I’ve spent waaay too much time on writing about this.

Owch. Slamming two toes into the leg of my couch this morning, I could hear the crunch of bone and sinew. “That’s going to hurt,” my animal brain said, nanoseconds before the pain arrived. It’s funny how we have these moments of clarity before the flood of pain comes to our brain like a late party guest.

Wiggle. I am totally macking (as you kids say these days) on Firefox Mouse Gestures. Its like magic! However, I have lost pages due to lazy dragging. If you’re like me and spend hours looking at pages, I suggest it. It’s like short hand for the internet.

Worry. Stupid, I know but I rode the subway this morning dreading a terrorist attack, despite the armed police they had on the platform. Actually I think it was them who triggered my angst. In the last 48 hours Canada’s media has been reporting that we should be ready for an attack because of our involvement with the “liberation” of Afghanistan. How the foosh do you prepare for something like that without becoming some paranoid freak or worse, fanatical, like the terrorists?

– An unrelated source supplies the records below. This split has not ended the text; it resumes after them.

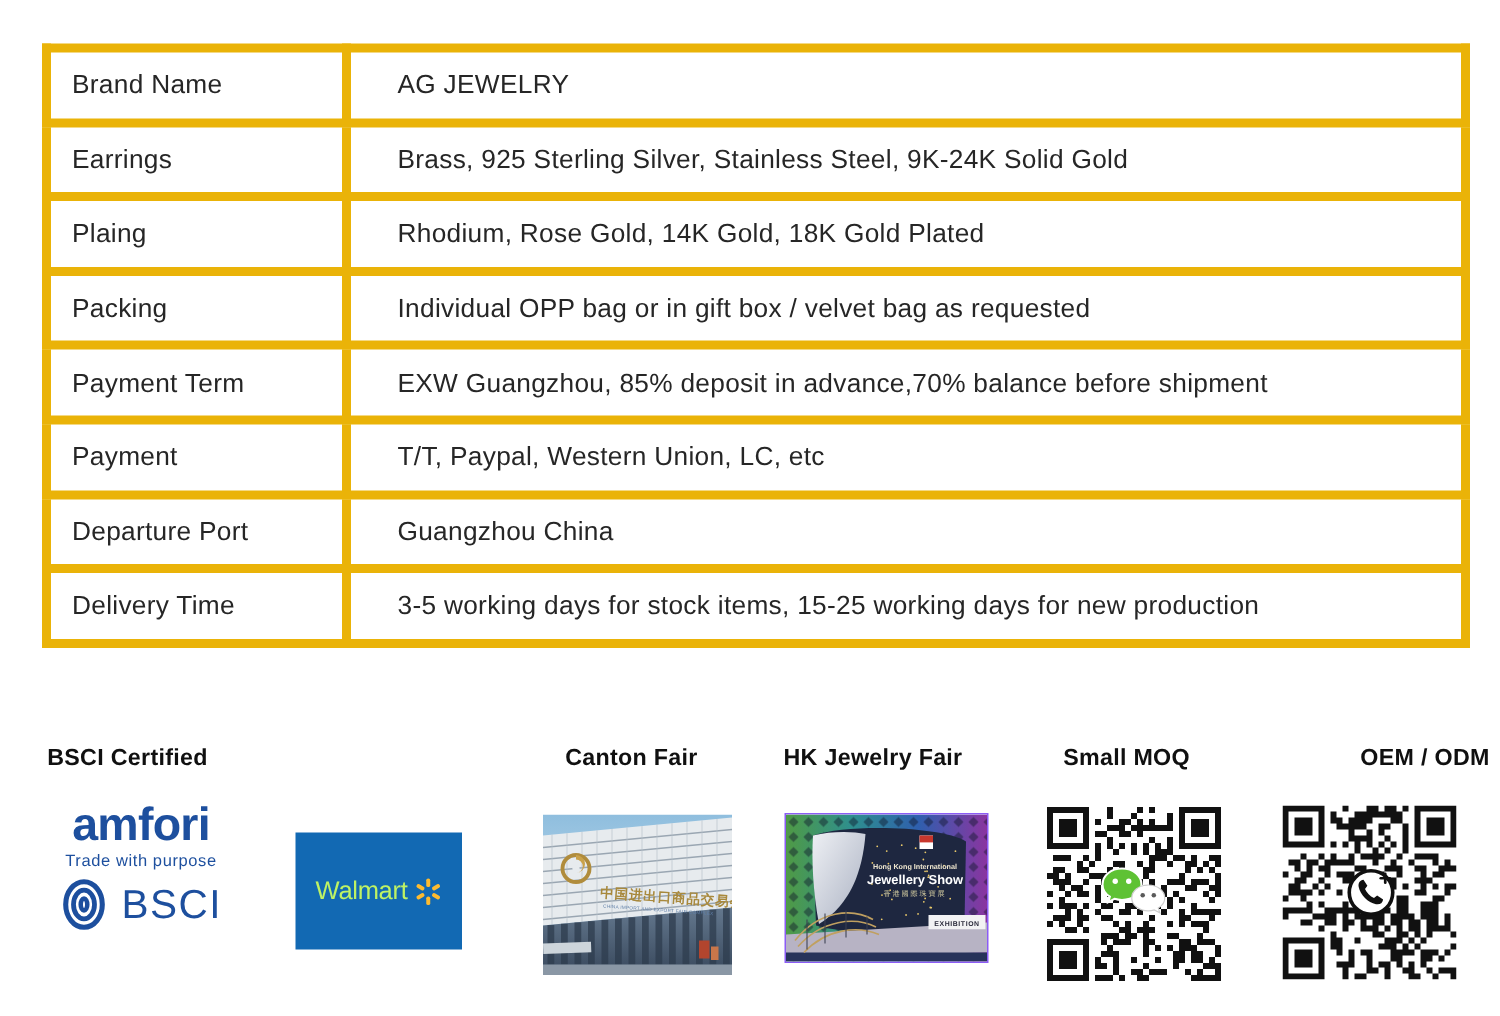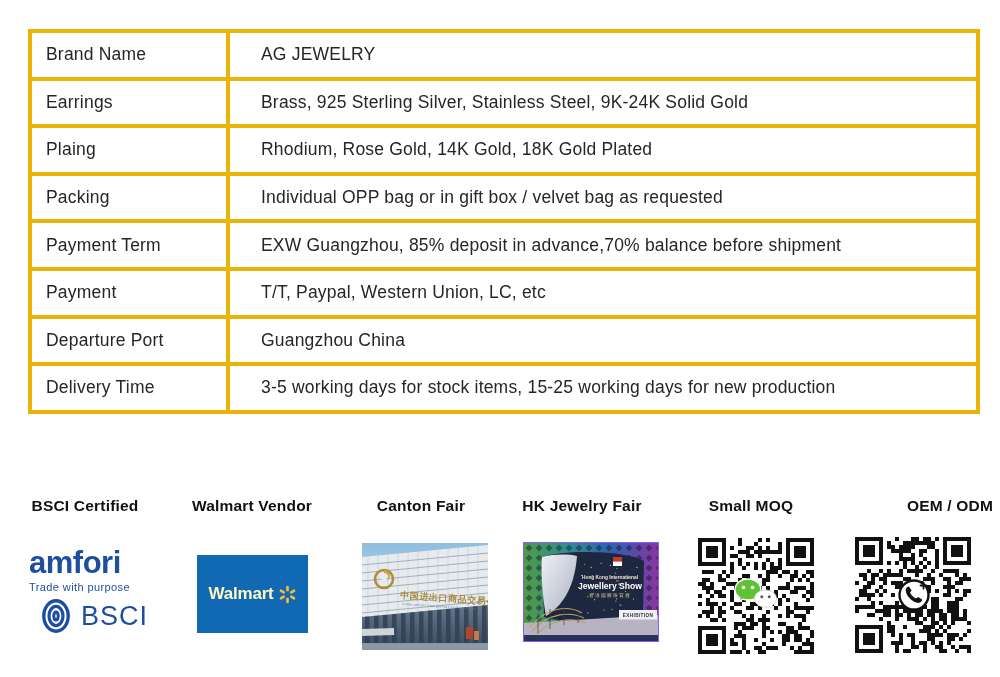"Brand Name" table.spec td { border: 4px solid #eab308 -> 6px solid #eab308 }
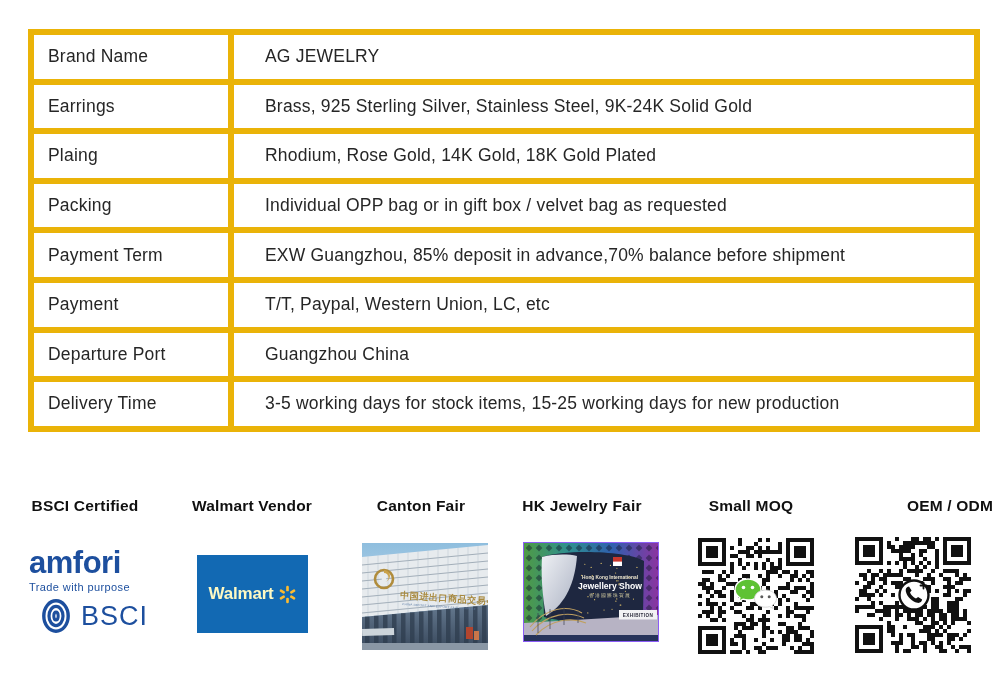"Walmart Vendor" div.badge-label { html: <div>Walmart Vendor</div> -> none }
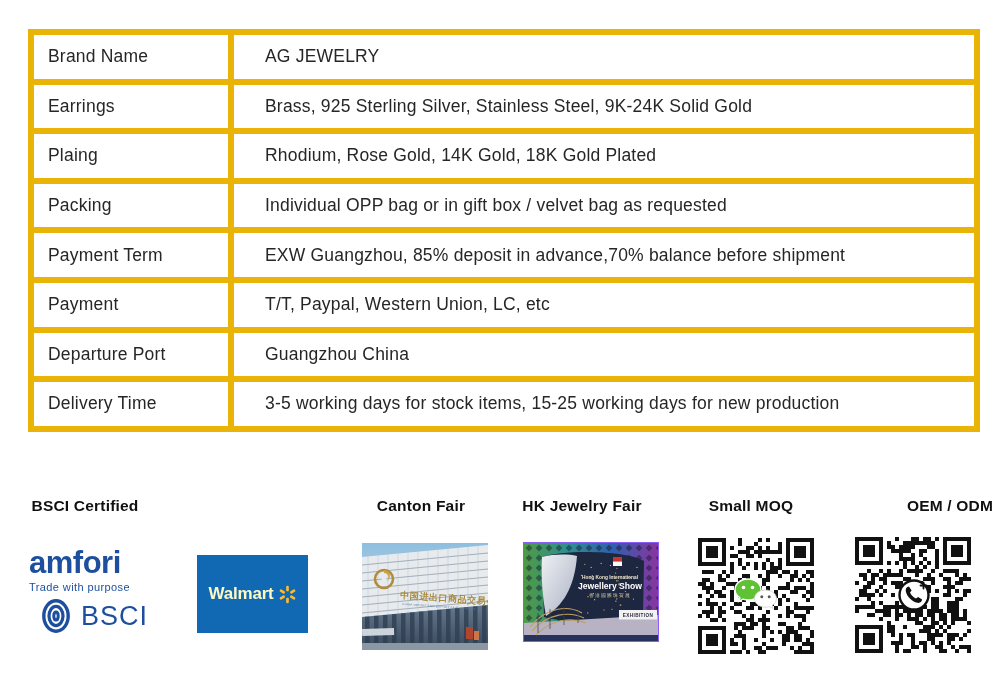"amfori" .amfori { text-align: none -> center; top: 547px -> 534px }
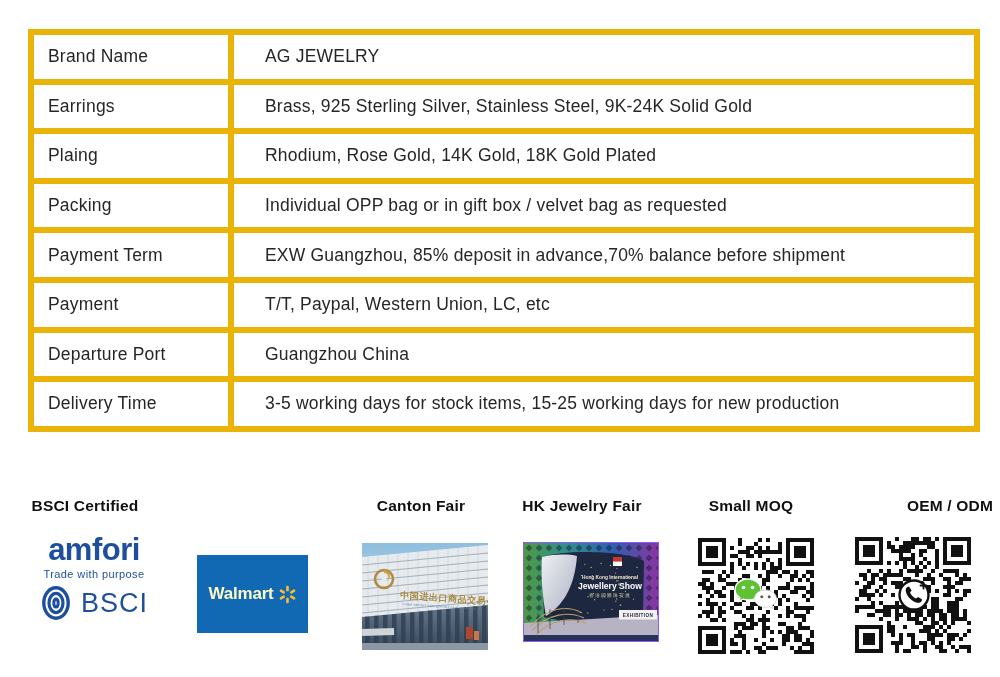"Walmart" .walmart .word { color: #fef9c3 -> #bef264; font-weight: bold -> normal }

Trumped. My brother got my Da set up on high speed internet for his new iMac Mini with –shudder– Sympatico when I was days away from getting him a mid-range Rogers account. Without this turning into a big Rogers Vs Bell argument, I have never had any kind of satisfactory customer service with Bell, the company that when I was with them, could not produce a Mac tech support guy whenever I called in. Rogers isn’t much better but at least they seem to have their poop together when it comes to the technical aspect of the web. I think I’m upset because my Bro stepped on my toes. I mean, I would never supply anyone in my family with audio/entertainment equipment advice so why would he do so for Da and the internet when he knows thats my backyard!! Just kidding. But from now on, any technical support questions from Da will be routed to Ottawa…

Finally.
There are new pictures up in the Camping gallery. None of them are work safe and if you’re family reading this, there are one or two of me nude. You are warned.

Church Street Fetish Fair: a three minute review

General

In a word: Weak. Spread out venues and lack of advertising beyond Xtra ads and the banners up on the street poles lead to a watered down day. The fact that The Black Eagle, the only leather bar in Toronto, didn’t utilized their storefront speaks volumes.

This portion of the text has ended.